> TASK PROMPT: The output is the line holding "Requires scim:write scope." and all lines after it to the end of the records below; restate them unchanged and add nothing.

::: SOURCE INFORMATION

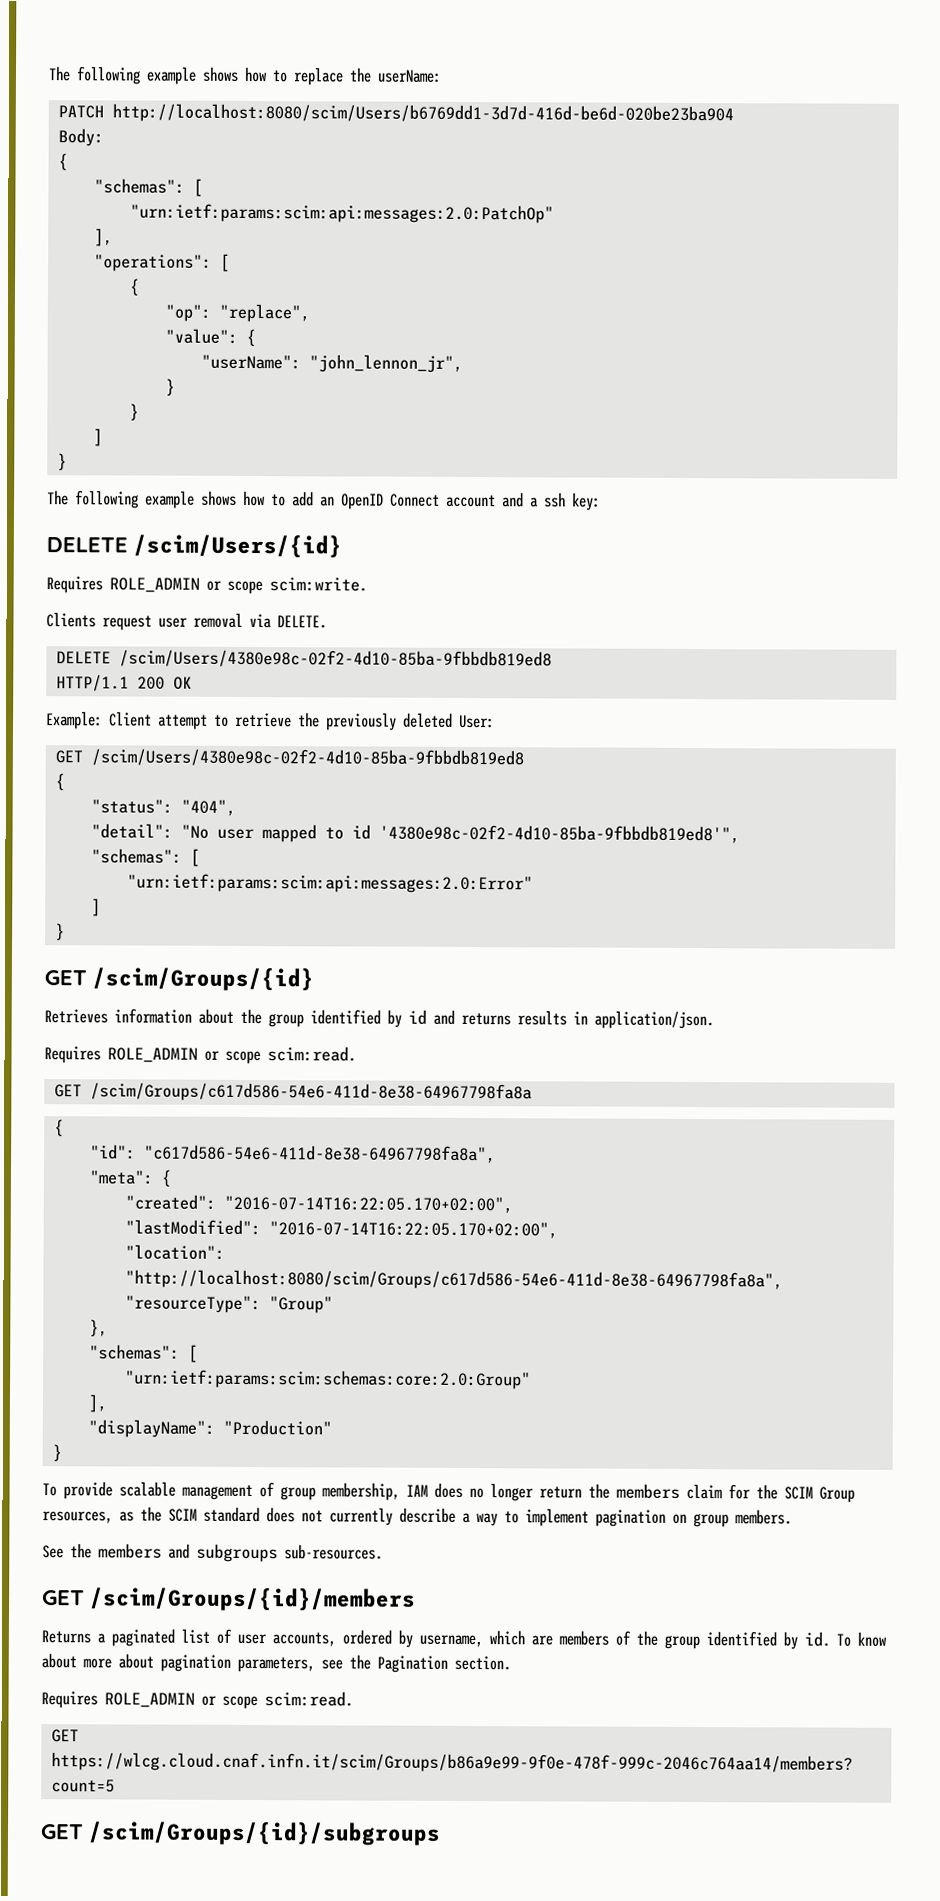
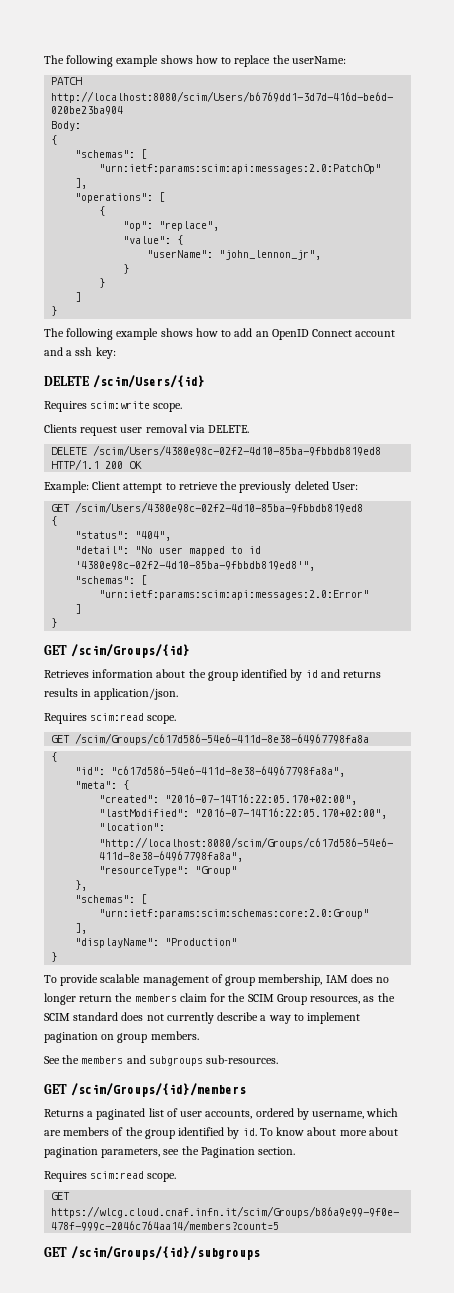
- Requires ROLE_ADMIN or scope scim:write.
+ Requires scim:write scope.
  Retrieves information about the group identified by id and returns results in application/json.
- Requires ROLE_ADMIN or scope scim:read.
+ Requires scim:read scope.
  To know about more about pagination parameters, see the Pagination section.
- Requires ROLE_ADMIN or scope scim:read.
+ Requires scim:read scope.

::::::

> RESULT OF THIS EXERCISE:
+ Requires scim:write scope.
  Retrieves information about the group identified by id and returns results in application/json.
- Requires ROLE_ADMIN or scope scim:read.
+ Requires scim:read scope.
  To know about more about pagination parameters, see the Pagination section.
- Requires ROLE_ADMIN or scope scim:read.
+ Requires scim:read scope.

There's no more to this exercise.